Until 1998 Wokingham was a lower-tier district council, with Berkshire County Council providing county-level services to the area. The county council was abolished in 1998 and Wokingham became a unitary authority, taking over the county council's functions in the area. The council was awarded borough status in 2007, allowing the chair of the council to take the title of mayor.

==Political control==
From 2022 the council was under no overall control. Following the 2022 election a Liberal Democrat-led coalition with Labour and the independent councillors formed to run the council. Following the 2024 election the Liberal Democrats had exactly half the council's seats and formed a minority administration.

On 5 June 2025, the Liberal Democrats gained their 28th member in a by-election, giving them a majority of the seats on the council. They retained their majority at the 2026 election.

The first elections to Wokingham District Council were held in 1973, initially acting as a shadow authority alongside the outgoing authorities until the new arrangements took effect on 1 April 1974. Political control since 1974 has been as follows:

Lower-tier non-metropolitan district

| Party in control |  | Years |
|---|---|---|
|  | No overall control | 1974–1976 |
|  | Conservative | 1976–1995 |
|  | No overall control | 1995–1996 |
|  | Liberal Democrats | 1996–1997 |
|  | Conservative | 1997–1998 |

Unitary authority

| Party in control |  | Years |
|---|---|---|
|  | Conservative | 1998–2000 |
|  | No overall control | 2000–2002 |
|  | Conservative | 2002–2022 |
|  | No overall control | 2022–2025 |
|  | Liberal Democrats | 2025–Present |

===Leadership===
The role of mayor is largely ceremonial in Wokingham, and is usually held by a different councillor each year. Political leadership is instead provided by the leader of the council. The leaders since 1995 have been:

| Councillor | Party |  | From | To |
|---|---|---|---|---|
| Simon Etheridge |  | Conservative | 1995 | 1996 |
| Alan Spratling |  | Liberal Democrats | 1996 | 1997 |
| Simon Etheridge |  | Conservative | 1997 | Sep 1999 |
| Perry Lewis |  | Conservative | Sep 1999 | 2000 |
| Alan Spratling |  | Liberal Democrats | 2000 | 2002 |
| Frank Browne |  | Conservative | 2002 | 4 May 2008 |
| David Lee |  | Conservative | 22 May 2008 | 12 Jun 2014 |
| Keith Baker |  | Conservative | 12 Jun 2014 | 18 May 2017 |
| Charlotte Haitham-Taylor |  | Conservative | 18 May 2017 | 22 Nov 2018 |
| Julian McGhee-Sumner |  | Conservative | 14 Dec 2018 | 5 May 2019 |
| John Halsall |  | Conservative | 22 May 2019 | 19 May 2022 |
| Clive Jones |  | Liberal Democrats | 19 May 2022 | 18 May 2023 |
| Stephen Conway |  | Liberal Democrats | 18 May 2023 | Present |

===Composition===
Following the 2026 election, the composition of the council was:

| Party |  | Councillors |
|---|---|---|
|  | Liberal Democrats | 29 |
|  | Conservative | 19 |
|  | Labour | 5 |
|  | Green | 1 |
| Total |  | 54 |

The next election is due in 2027.

==Elections==

Since the last boundary changes in 2024 the council has comprised 54 councillors representing 18 wards, with each ward electing three councillors.
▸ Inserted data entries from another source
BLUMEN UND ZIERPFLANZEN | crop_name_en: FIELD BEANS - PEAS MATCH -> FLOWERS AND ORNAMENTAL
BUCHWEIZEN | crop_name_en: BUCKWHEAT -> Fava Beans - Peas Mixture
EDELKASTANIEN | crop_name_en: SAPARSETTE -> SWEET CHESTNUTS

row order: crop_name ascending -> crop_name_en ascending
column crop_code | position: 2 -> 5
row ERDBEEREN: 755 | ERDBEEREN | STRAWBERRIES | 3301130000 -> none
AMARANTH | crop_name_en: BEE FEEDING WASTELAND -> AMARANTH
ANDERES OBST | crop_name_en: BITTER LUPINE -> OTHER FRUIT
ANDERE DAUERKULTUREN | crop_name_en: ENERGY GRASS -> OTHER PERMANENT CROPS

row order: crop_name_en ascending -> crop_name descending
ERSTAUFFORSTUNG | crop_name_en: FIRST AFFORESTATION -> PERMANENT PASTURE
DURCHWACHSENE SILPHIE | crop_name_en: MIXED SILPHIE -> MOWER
Elections are held three years out of every four, with a third of the council (one councillor for each ward) elected each time for a four-year term of office.
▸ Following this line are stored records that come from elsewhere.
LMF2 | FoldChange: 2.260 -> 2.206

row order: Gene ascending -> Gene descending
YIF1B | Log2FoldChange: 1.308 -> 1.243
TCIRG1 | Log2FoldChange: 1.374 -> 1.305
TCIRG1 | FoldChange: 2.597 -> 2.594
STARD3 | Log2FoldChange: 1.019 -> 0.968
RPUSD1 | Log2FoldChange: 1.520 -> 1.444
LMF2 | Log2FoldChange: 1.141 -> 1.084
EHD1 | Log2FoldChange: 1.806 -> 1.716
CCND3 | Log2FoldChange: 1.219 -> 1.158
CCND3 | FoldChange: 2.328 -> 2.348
In October 2024 Labour Councillor Sarah Bell resigned and the Conservative candidate Jackie Rance gained the seat in November 2024. In January 2025 Labour Councillor Alex Freeney resigned the Labour whip and became independent.

In June 2025, following the death of Conservative Councillor Norman Jorgensen, a by-election was held and the Liberal Democrat Candidate, Mike Smith gained the seat, which meant that control of the Council went to the Liberal Democrats.

==Premises==
The council's main offices are the Civic Offices at Shute End in Wokingham. The building began as a house, built c. 1870 as the rectory for nearby St Paul's Church. It was purchased by Wokingham Rural District Council in 1939 and converted to become their offices. The building passed to the new Wokingham District Council when local government was reorganised in 1974. A large extension was added to the west of the original house in 1988.